In a draft majority opinion leaked to Politico earlier this month, Justice Samuel Alito argued that “Roe was egregiously wrong from the start” and “must be overruled.”

Lacking both explicit and implicit protection in the U.S. Constitution and failing to qualify as a “deeply rooted” right in U.S. history, the Supreme Court concluded that the decision on abortion must be returned to the people’s elected representatives. If the final decision mirrors the leaked draft, this ruling will result in an immediate end to federal protection of abortion rights, and the activation of trigger laws in at least 13 states that will immediately ban or criminalize abortion.

The femtech industry has been rapidly working to understand and analyze the implications to women if Roe falls.

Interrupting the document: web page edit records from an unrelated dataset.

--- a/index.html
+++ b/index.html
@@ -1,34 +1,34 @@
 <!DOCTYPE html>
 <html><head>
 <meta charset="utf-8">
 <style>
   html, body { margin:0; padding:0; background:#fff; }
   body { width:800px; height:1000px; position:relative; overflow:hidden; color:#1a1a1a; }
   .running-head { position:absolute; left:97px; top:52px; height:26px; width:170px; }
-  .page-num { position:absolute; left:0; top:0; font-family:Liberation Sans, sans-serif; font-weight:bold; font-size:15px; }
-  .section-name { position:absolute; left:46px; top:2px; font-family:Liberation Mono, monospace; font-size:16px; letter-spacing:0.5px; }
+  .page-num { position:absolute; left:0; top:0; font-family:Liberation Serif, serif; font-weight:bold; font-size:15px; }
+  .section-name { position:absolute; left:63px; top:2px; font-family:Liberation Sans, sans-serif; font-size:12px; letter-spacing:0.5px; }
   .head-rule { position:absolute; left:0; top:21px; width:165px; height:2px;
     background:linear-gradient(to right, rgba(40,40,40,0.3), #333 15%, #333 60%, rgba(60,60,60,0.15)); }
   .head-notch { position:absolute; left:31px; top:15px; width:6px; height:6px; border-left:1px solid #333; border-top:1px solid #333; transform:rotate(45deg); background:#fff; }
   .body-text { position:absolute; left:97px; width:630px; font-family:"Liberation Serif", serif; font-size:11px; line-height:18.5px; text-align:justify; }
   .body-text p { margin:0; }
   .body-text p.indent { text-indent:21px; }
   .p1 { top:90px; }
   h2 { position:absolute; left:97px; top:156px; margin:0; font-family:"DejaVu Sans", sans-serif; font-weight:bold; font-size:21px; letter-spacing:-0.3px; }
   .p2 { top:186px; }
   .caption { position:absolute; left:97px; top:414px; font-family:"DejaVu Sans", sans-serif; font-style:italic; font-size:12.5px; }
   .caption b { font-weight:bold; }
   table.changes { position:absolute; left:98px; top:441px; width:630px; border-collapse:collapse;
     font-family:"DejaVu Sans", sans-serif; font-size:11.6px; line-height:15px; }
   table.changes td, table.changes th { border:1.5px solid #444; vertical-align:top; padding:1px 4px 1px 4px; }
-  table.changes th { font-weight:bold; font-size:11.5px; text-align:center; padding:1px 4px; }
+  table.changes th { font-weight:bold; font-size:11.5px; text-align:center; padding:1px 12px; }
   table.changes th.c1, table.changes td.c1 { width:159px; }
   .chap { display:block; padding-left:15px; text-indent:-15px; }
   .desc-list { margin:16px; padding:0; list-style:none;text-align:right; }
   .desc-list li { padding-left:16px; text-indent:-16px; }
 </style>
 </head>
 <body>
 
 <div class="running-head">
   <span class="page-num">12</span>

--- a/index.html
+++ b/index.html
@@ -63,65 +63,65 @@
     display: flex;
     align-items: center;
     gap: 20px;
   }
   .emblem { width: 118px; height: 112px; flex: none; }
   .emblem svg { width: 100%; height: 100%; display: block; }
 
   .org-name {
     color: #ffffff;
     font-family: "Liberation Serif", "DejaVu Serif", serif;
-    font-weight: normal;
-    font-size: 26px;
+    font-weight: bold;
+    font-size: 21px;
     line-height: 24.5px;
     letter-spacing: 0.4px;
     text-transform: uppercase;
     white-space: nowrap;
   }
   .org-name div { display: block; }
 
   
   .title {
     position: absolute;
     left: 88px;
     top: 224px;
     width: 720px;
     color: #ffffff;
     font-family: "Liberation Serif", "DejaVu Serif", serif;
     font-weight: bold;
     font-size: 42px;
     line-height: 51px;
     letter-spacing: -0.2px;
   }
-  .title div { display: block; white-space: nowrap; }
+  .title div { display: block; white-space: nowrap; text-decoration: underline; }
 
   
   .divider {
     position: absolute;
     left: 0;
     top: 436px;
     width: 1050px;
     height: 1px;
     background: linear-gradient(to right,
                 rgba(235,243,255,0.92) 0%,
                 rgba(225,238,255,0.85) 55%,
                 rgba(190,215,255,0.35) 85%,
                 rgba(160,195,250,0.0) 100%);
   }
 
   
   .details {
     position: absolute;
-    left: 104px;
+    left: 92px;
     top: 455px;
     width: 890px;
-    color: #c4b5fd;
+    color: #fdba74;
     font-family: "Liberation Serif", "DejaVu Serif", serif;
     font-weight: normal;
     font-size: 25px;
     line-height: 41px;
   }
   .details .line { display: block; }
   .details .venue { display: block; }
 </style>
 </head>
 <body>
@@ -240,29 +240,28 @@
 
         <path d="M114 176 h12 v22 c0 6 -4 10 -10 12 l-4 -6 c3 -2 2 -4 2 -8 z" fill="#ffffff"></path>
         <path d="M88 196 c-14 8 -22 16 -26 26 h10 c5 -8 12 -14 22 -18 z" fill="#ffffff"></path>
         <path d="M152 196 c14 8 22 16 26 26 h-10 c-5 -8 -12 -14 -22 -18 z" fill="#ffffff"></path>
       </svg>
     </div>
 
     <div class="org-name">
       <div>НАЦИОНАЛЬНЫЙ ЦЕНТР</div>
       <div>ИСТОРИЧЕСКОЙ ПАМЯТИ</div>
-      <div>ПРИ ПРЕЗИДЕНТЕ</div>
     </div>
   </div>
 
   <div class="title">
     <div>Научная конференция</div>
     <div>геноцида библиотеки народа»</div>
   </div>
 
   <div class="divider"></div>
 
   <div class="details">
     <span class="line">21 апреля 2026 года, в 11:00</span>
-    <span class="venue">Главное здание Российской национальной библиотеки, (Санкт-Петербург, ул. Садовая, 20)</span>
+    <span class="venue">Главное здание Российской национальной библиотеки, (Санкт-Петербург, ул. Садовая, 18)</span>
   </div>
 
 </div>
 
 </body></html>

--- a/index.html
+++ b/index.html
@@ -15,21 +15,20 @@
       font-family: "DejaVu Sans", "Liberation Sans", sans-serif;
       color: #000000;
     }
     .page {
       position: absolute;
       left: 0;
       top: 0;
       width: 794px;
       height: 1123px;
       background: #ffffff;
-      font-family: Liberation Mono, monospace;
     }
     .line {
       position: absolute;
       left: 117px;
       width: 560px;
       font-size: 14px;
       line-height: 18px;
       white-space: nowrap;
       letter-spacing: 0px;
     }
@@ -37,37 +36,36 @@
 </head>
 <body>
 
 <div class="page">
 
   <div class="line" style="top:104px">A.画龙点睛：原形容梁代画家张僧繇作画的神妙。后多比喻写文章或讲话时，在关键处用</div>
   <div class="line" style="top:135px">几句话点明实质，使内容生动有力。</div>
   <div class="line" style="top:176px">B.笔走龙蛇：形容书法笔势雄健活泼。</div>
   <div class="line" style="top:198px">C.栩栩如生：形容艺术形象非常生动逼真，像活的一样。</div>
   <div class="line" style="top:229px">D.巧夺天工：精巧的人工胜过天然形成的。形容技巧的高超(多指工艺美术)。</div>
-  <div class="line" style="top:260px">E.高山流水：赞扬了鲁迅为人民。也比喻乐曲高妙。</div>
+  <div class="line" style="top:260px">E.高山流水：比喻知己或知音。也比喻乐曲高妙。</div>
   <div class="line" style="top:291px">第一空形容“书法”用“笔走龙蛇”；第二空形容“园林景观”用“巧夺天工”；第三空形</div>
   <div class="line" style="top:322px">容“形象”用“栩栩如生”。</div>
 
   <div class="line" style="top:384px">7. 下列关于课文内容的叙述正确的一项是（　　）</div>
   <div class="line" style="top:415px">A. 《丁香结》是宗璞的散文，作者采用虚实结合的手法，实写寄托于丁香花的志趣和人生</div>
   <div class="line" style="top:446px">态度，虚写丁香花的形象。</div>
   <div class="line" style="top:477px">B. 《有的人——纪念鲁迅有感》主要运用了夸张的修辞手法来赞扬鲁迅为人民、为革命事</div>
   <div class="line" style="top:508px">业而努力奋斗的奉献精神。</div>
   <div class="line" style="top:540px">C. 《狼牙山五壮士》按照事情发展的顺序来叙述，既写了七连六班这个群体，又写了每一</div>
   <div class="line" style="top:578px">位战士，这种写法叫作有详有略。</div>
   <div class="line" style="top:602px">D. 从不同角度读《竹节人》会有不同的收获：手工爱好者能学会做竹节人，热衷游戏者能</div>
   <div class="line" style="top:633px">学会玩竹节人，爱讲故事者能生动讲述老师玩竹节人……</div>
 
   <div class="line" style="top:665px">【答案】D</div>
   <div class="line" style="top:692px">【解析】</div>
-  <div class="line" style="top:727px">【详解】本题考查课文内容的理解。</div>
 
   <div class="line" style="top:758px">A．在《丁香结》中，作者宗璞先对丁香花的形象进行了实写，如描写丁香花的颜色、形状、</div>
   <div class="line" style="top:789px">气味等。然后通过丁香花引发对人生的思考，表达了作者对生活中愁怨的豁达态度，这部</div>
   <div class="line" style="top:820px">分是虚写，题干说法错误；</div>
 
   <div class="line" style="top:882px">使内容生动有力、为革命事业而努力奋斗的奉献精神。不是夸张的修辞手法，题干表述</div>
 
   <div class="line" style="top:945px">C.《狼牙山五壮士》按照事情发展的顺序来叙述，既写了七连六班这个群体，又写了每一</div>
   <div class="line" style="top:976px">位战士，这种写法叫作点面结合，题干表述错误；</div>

In addition to compiling resources about where and how to obtain legal abortions in a post-Roe era, femtech and women’s rights companies are finding ways to provide low cost or free access to birth control and emergency contraception nationwide. Some are also lobbying for federal codification of the rights expressed in Roe.

However, the perspective that some femtech companies and founders have not yet considered or solved is how their privacy and security frameworks may inadvertently lead to the prosecution of women who obtain illegal abortions in the future. Numerous articles have already been published since the leak calling for women to delete their period tracking apps and remove sensitive health data from menstrual and fertility applications. The concern is that this sensitive data could make its way into the hands of law enforcement and result in criminal prosecution. As a result, consumer trust in the femtech industry is uncertain at best, and femtech companies should expect increased consumer and media scrutiny into their privacy policies and security practices.

This article explains the privacy and security concerns worrying femtech consumers and identifies actionable insights that femtech companies can undertake right now to rebuild and enhance consumer trust.

 

Why are femtech consumers worried about data privacy and security?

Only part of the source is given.